Né volendo in digiuni e in astinenze
perdere il caldo giovenil vigore,
per rimediare a certe loro urgenze,
e per calmare un forte pizzicore
che lor pregiudicava alla salute,
s’eran di bravi amanti provvedute.
E quando Febo al ciel togliendo il lume,
tutti faceva d’un color gli oggetti,
di corcarsi con essi avean costume
in ben battuti e spiumacciati letti,
u’ deano, intente alle geniali botte,
al sonno il minor tempo della notte.
Il vecchio vescovo lascivo si innamora di donna Chiara e la supplica di accondiscendere al suo desiderio.
“Nella vostra gentil Costantinopoli
brama d’entrar questo insueto a surgere,
or indomabil fatto, creapopoli,
di cui le vene sento enfiare e turgere:
sento, ahimé! che indurisce come un acere,
e che presto ne avrò le brache lacere.
Son già tre notti ch’ei s’ostina a spingere
alto il lenzuolo e la coperta serica,
nel dolce mar vorrebbe il capo intingere,
cui non è pari il grato sal d’America:
a lui se degnerete aita porgere,
farem le cose senza farsi scorgere.
Quel che vi prega non è un sozzo monaco,
dal vostro letto degno di star esule;
un cappellan non è, non è un canonaco,
ma… pensateci bene!... è il vostro presule!
Addio mia cara, quant’io v’amo amatemi,
e con pronta risposta consolatemi”.
Ma la monaca donna Chiara non vuol sentire ragioni essendo già impegnata e soddisfatta da un gagliardo priore.

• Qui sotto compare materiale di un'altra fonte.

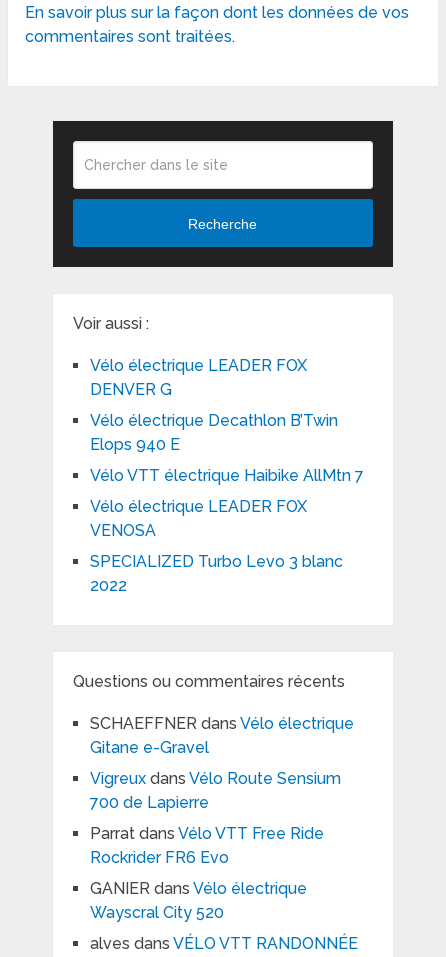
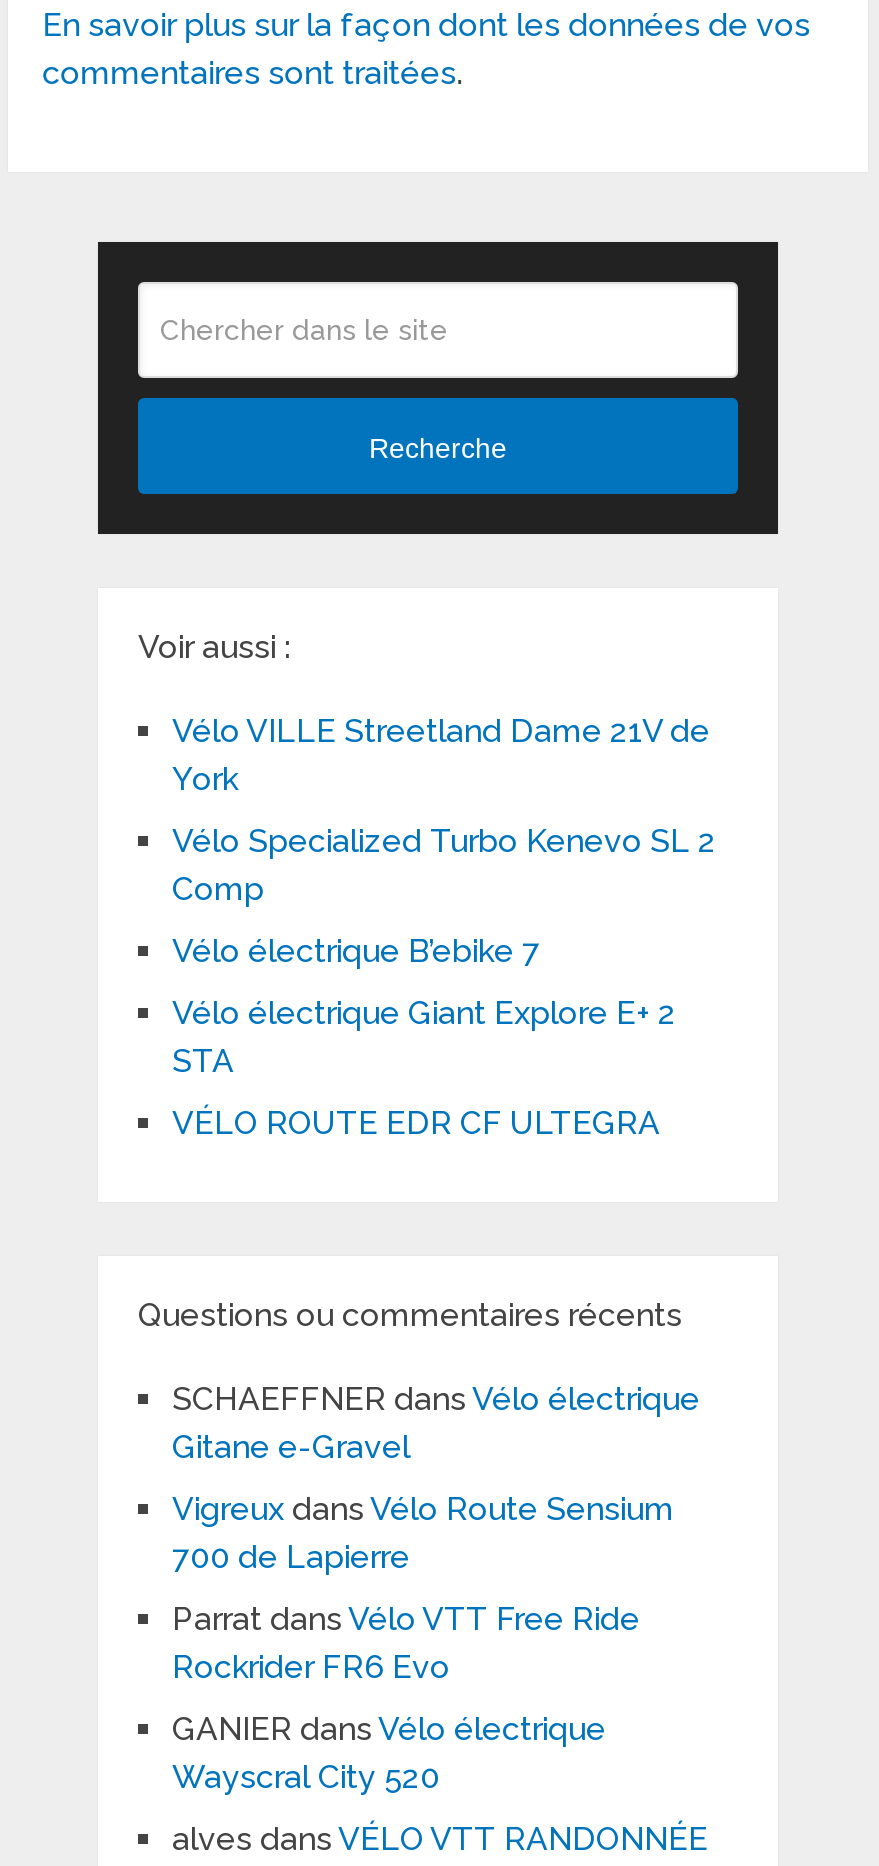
- Vélo électrique LEADER FOX
- DENVER G
+ Vélo VILLE Streetland Dame 21V de
+ York

- Vélo électrique Decathlon B’Twin
- Elops 940 E
+ Vélo Specialized Turbo Kenevo SL 2
+ Comp

- Vélo VTT électrique Haibike AllMtn 7
+ Vélo électrique B’ebike 7

- Vélo électrique LEADER FOX
- VENOSA
+ Vélo électrique Giant Explore E+ 2
+ STA

- SPECIALIZED Turbo Levo 3 blanc
- 2022
+ VÉLO ROUTE EDR CF ULTEGRA
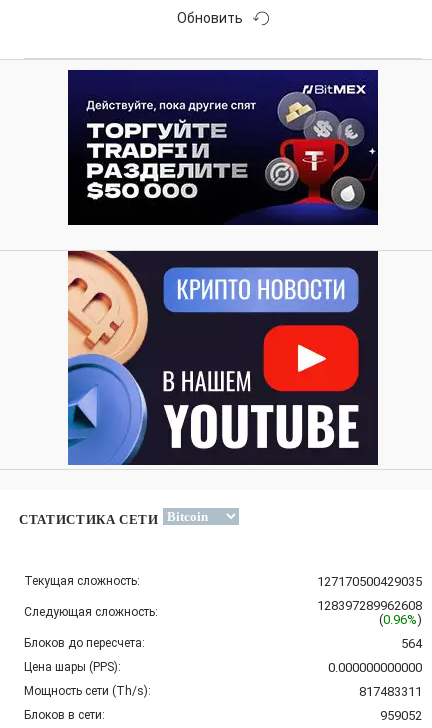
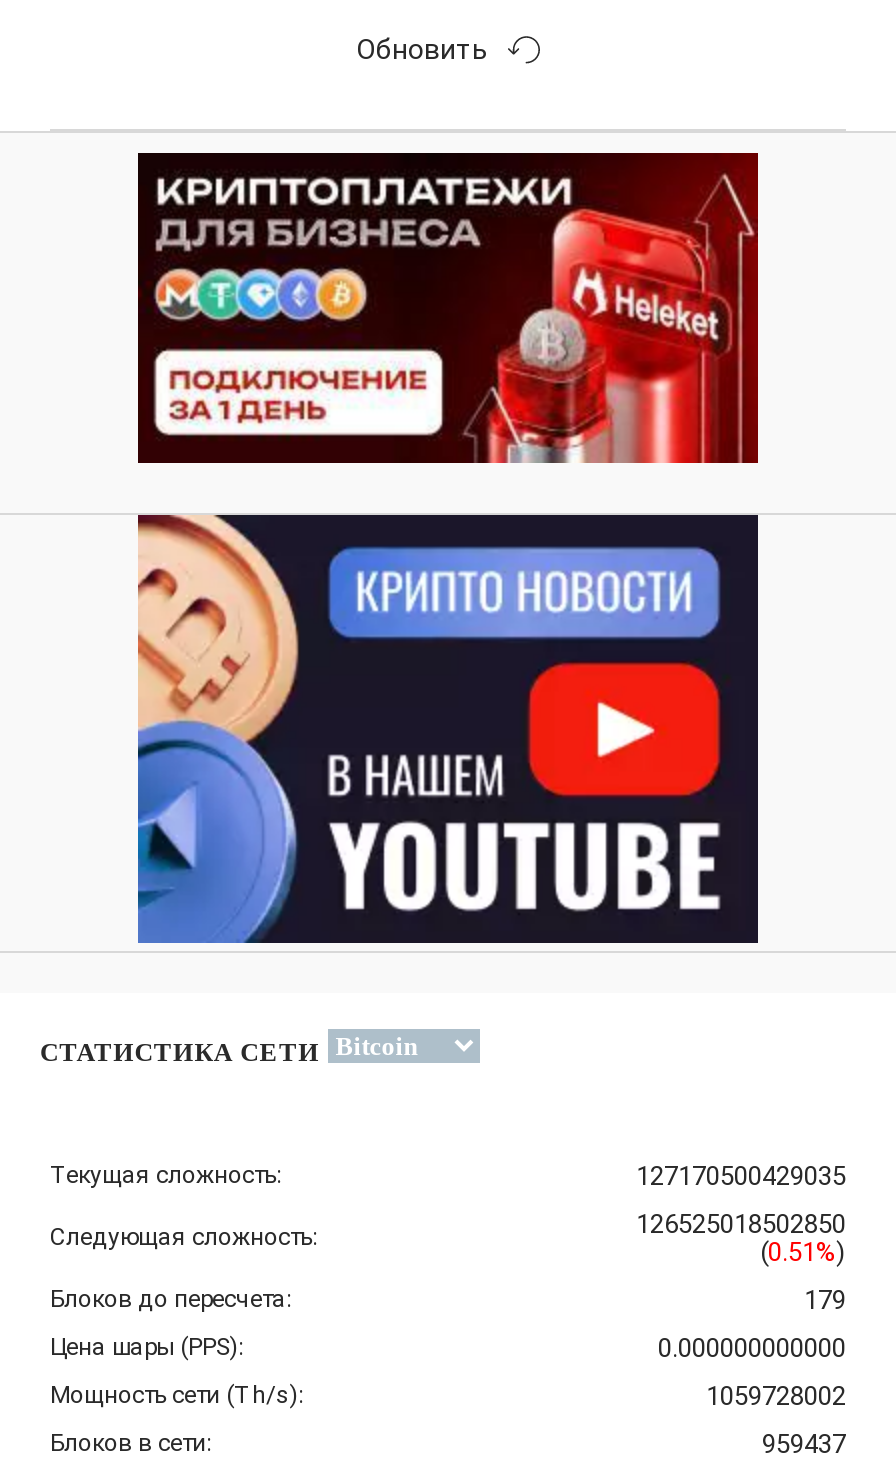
- [image]
+ [image]

- 128397289962608
+ 126525018502850

- (0.96%)
+ (0.51%)

- 564
+ 179

- 817483311
+ 1059728002

- 959052
+ 959437
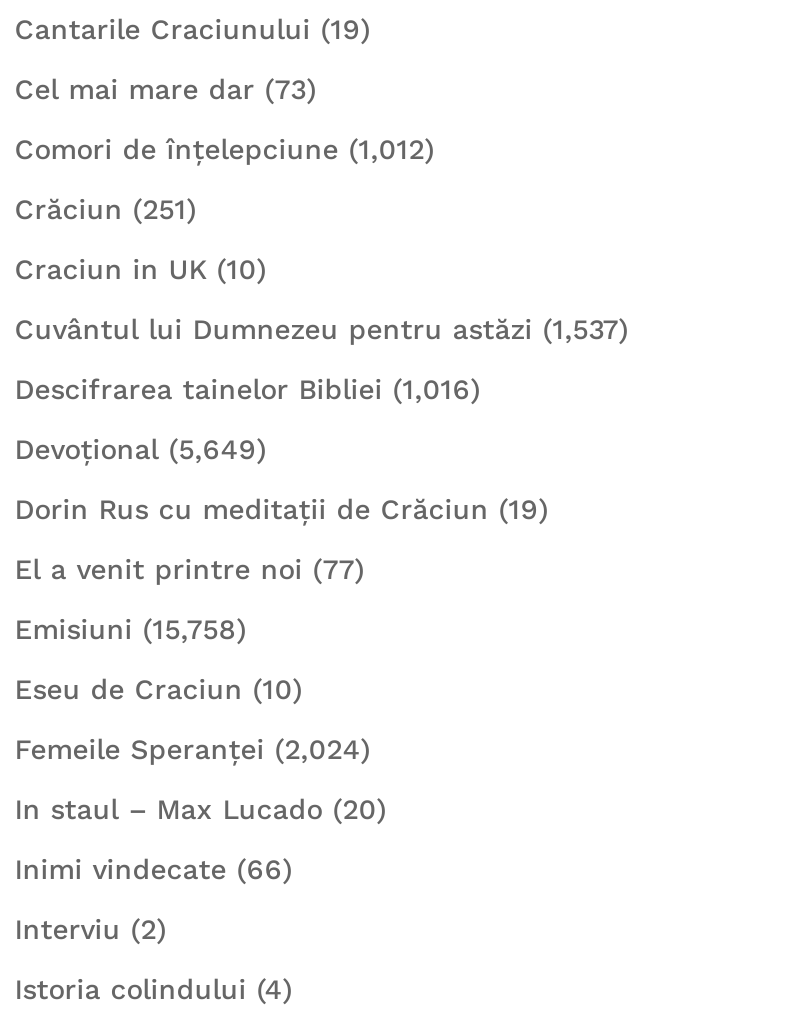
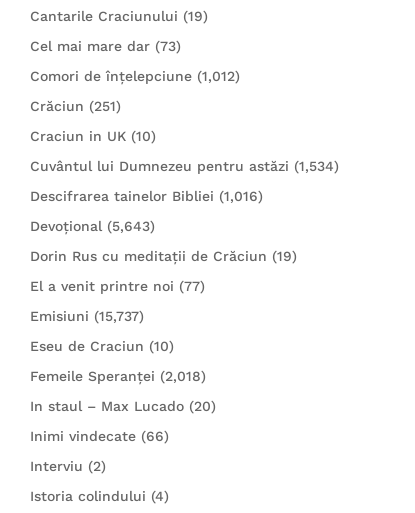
- Cuvântul lui Dumnezeu pentru astăzi (1,537)
+ Cuvântul lui Dumnezeu pentru astăzi (1,534)

- Devoțional (5,649)
+ Devoțional (5,643)

- Emisiuni (15,758)
+ Emisiuni (15,737)

- Femeile Speranței (2,024)
+ Femeile Speranței (2,018)
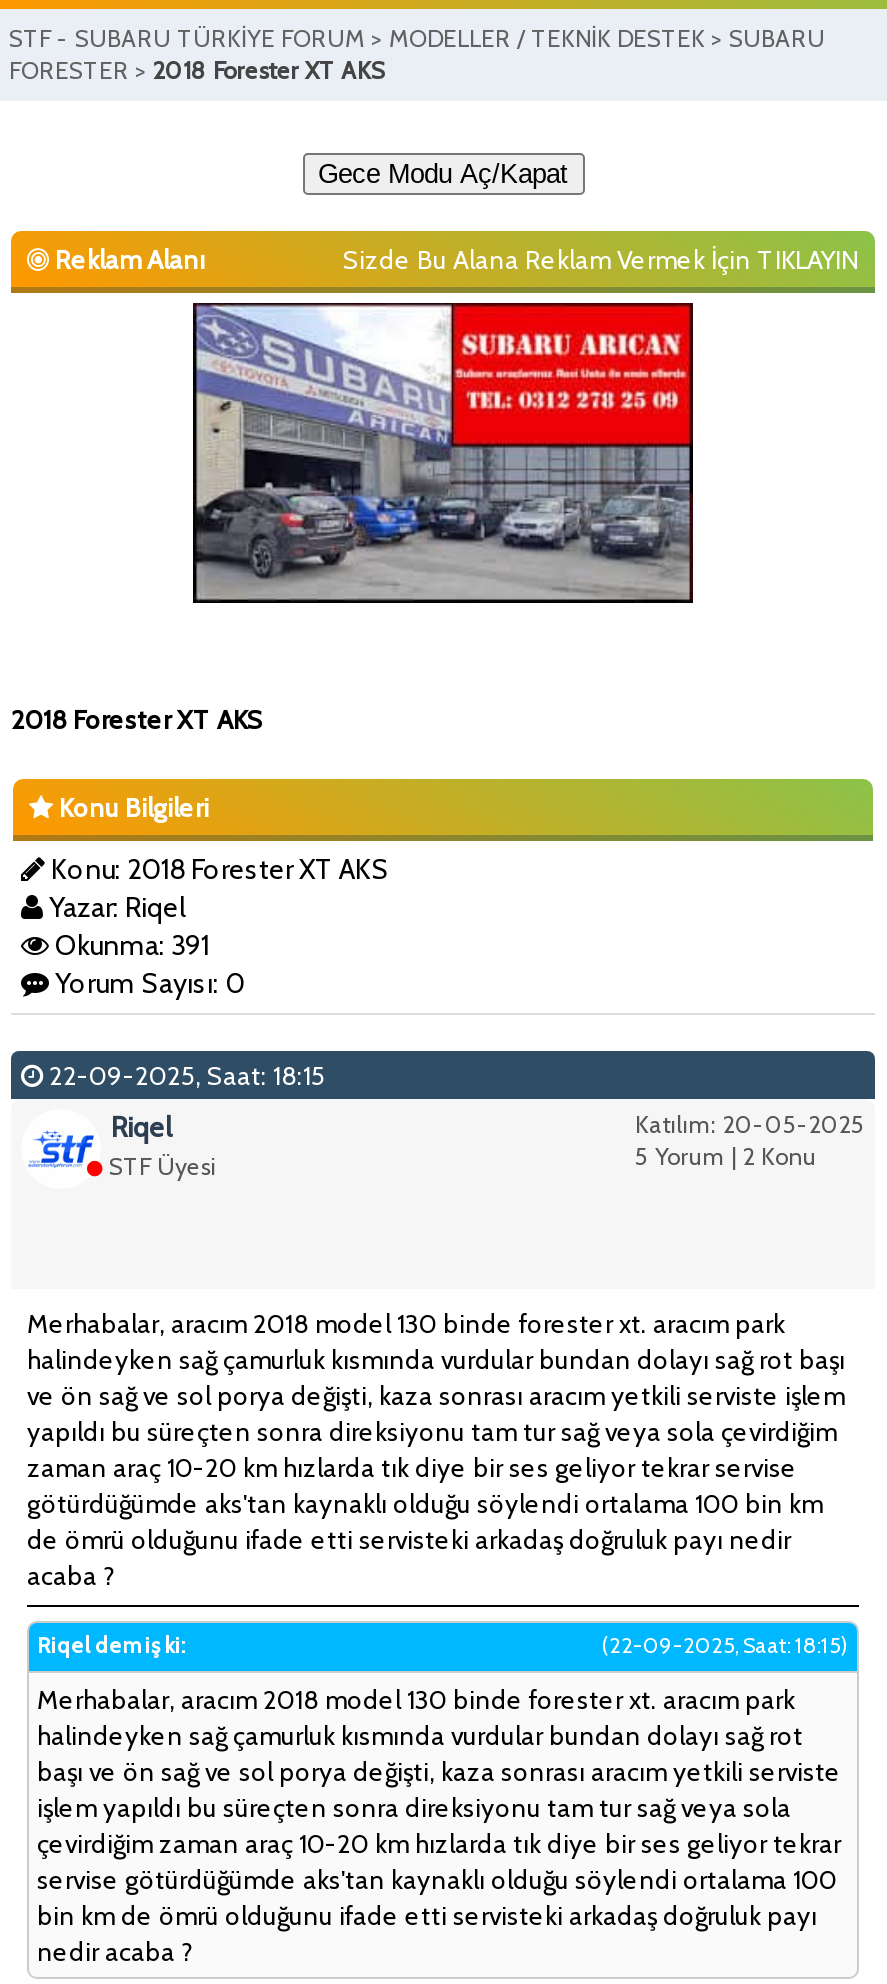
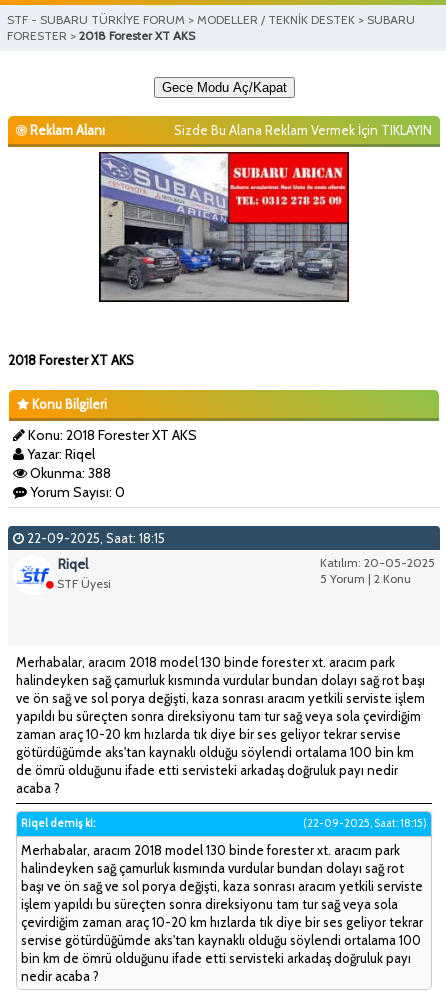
- Okunma: 391
+ Okunma: 388
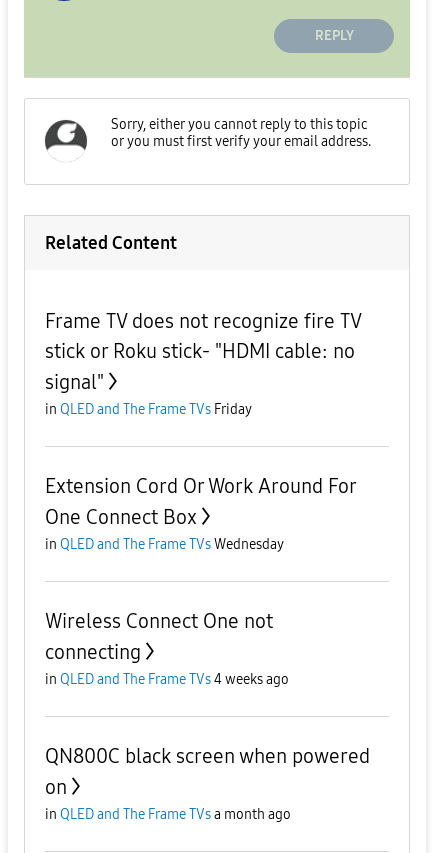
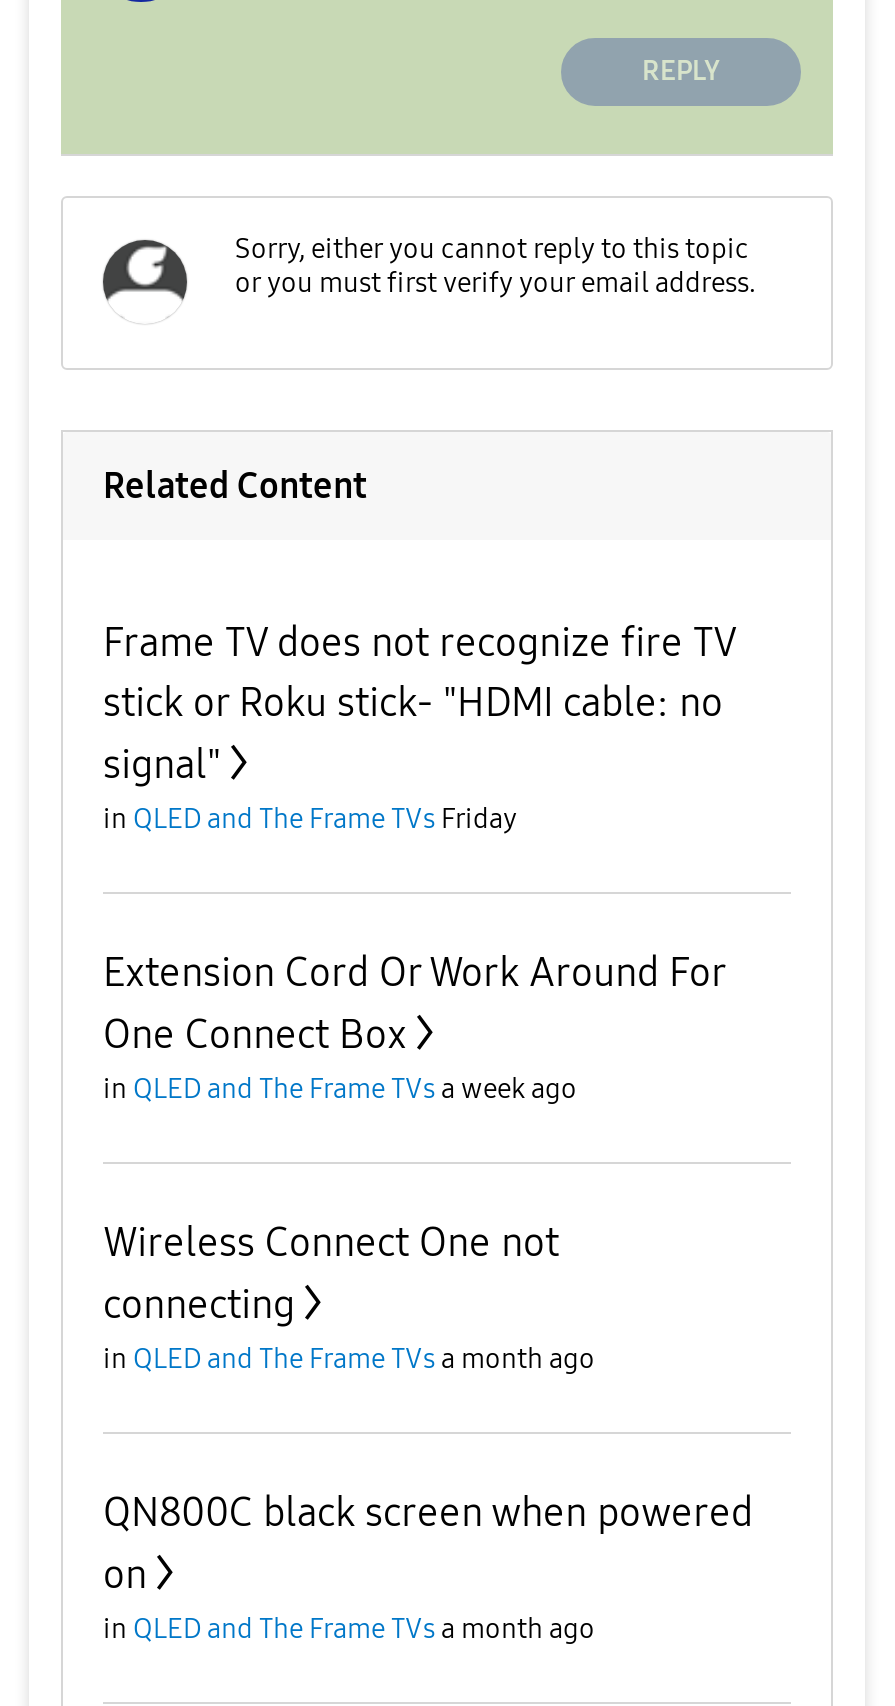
- in QLED and The Frame TVs Wednesday
+ in QLED and The Frame TVs a week ago

- in QLED and The Frame TVs 4 weeks ago
+ in QLED and The Frame TVs a month ago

“Signor” diceva, “io non mi feci monaca,
per far co’ vostri pari la pettegola;
di piombo avrò per voi sempre la tonaca:
e se il vostro berton va troppo in fregola,
in pancia come i muli dimenatelo,
ovver con questi forbicion tagliatelo”.
Vedeste mai di sé pomposo e vano
qualche fotti finestre milordino,
alzar gli occhi per fare un baciamano,
e metter nella merda uno scarpino?
Da collera minor preso rimane,
che monsignore all’espressioni strane.
Il vescovo respinto è furioso e decide di fare un’incursione notturna per cogliere in fallo la monaca e vendicarsi in tal modo. Donna Chiara però viene a saperlo in anticipo e così spedisce il priore, suo amante, nella cella della badessa così da farsi trovare sola e innocente come acqua di fonte.
Era in camicia, cui tessuta avieno
batave spole, e n’uscìa mezzo ignudo
ricco di due solide mamme il seno,
a cui facea d’una man bianca scudo,
mostrando in agitarsi il ventre piano,
e gambe e cosce e il grasso deretano.
A cotal vista monsignor rimane
immobil sì che par tutto d’un pezzo;
ma gli tornaro in cor le furie insane,
pensando che un boccon di tanto prezzo
gl’involasse con sua vergogna e cruccio,
un suo subordinato, un prioruccio.
La conclusione dopo tanto baccano e stridor di denti alla fine è la seguente:
Se questo è ver, siccome l’apparenza
lo dichiara, concluder noi dovremo
che l’oro, la fatica e la prudenza
utili sono in ogni caso estremo;
ma più assai che prudenza, oro e fatica,
protettrice possente è ognor la fica.